__YOUR TASK__. Once the pictures have been removed, repeat the remainder of the records exactly.

◇ ◇ ◇ ◇ ◇ ◇ ◇

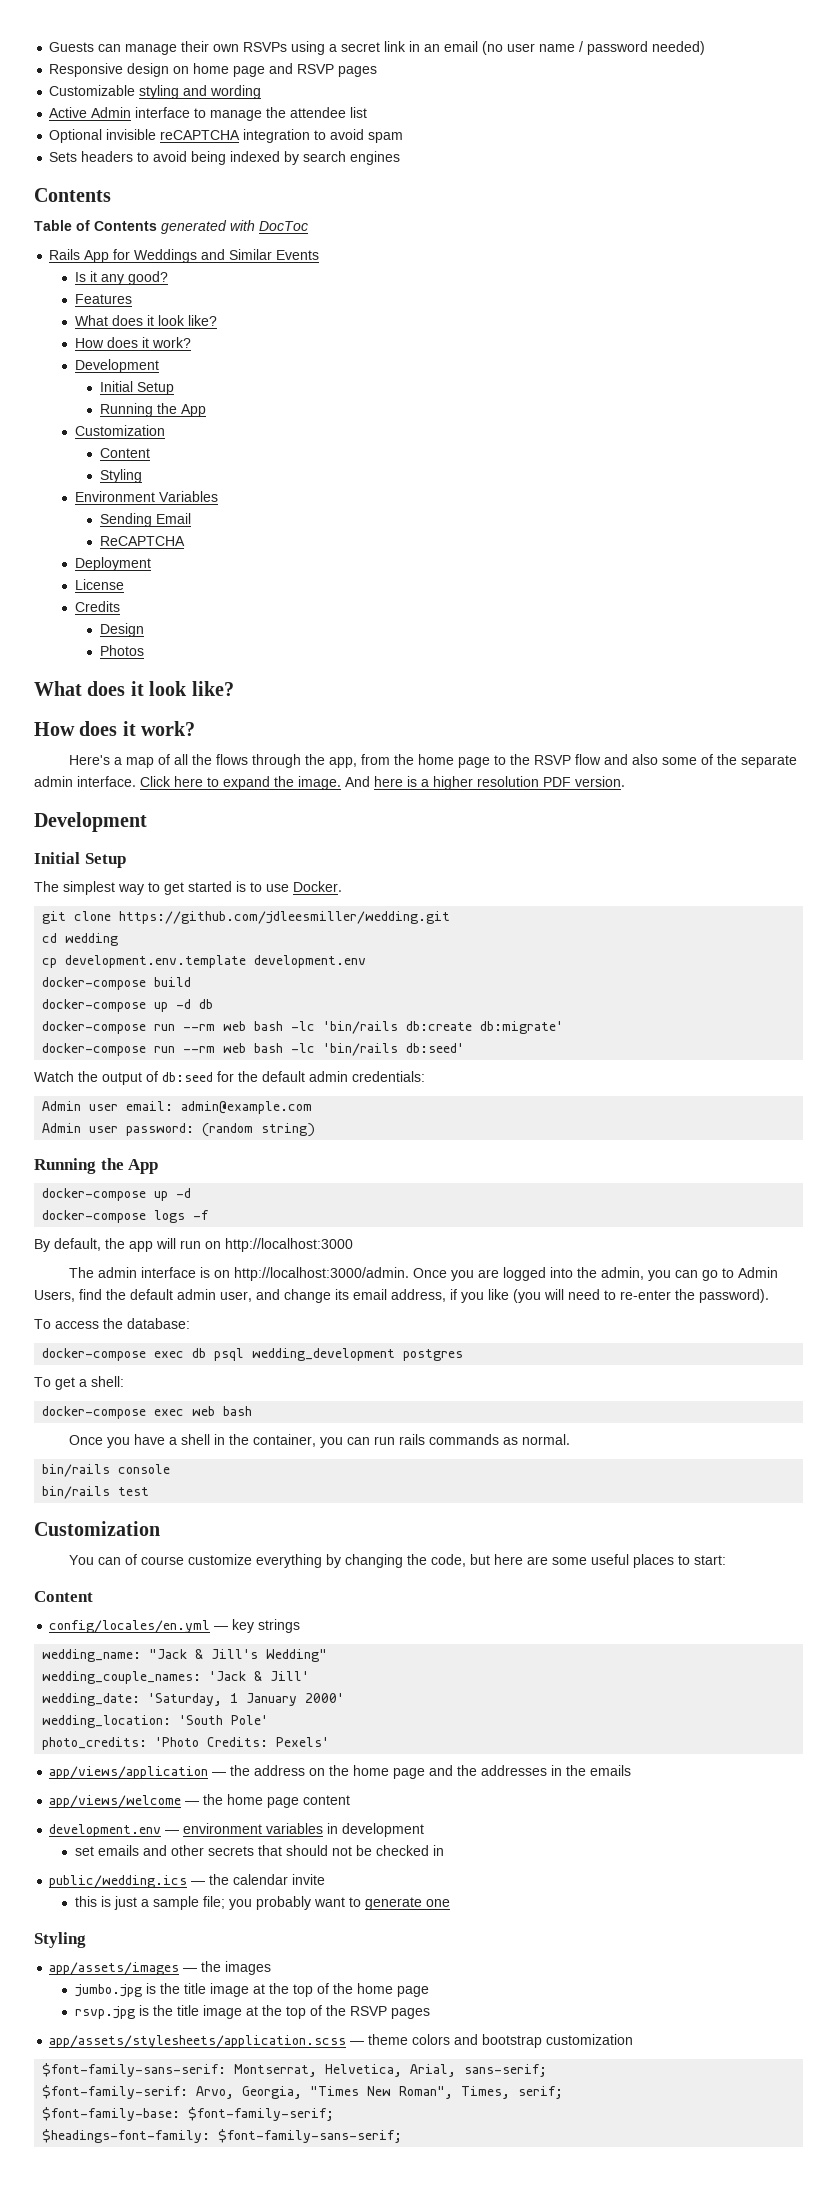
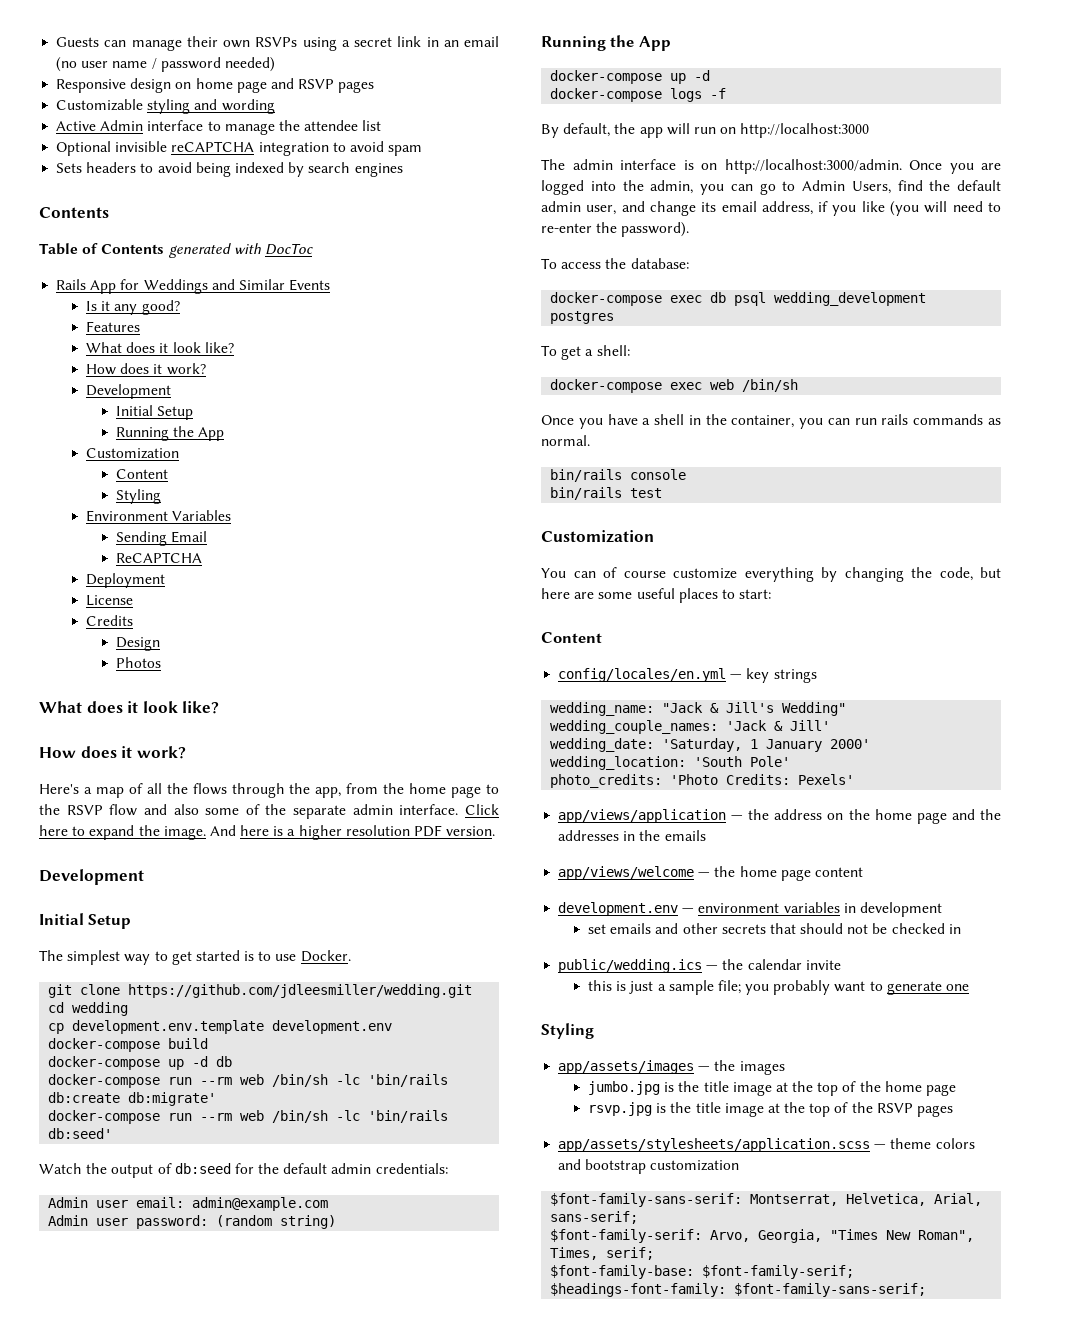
- docker-compose run --rm web bash -lc 'bin/rails db:create db:migrate'
+ docker-compose run --rm web /bin/sh -lc 'bin/rails db:create db:migrate'
- docker-compose run --rm web bash -lc 'bin/rails db:seed'
+ docker-compose run --rm web /bin/sh -lc 'bin/rails db:seed'
- docker-compose exec web bash
+ docker-compose exec web /bin/sh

◇ ◇ ◇ ◇ ◇ ◇ ◇

__REPLY TO THE TASK__.
- docker-compose run --rm web bash -lc 'bin/rails db:create db:migrate'
+ docker-compose run --rm web /bin/sh -lc 'bin/rails db:create db:migrate'
- docker-compose run --rm web bash -lc 'bin/rails db:seed'
+ docker-compose run --rm web /bin/sh -lc 'bin/rails db:seed'
- docker-compose exec web bash
+ docker-compose exec web /bin/sh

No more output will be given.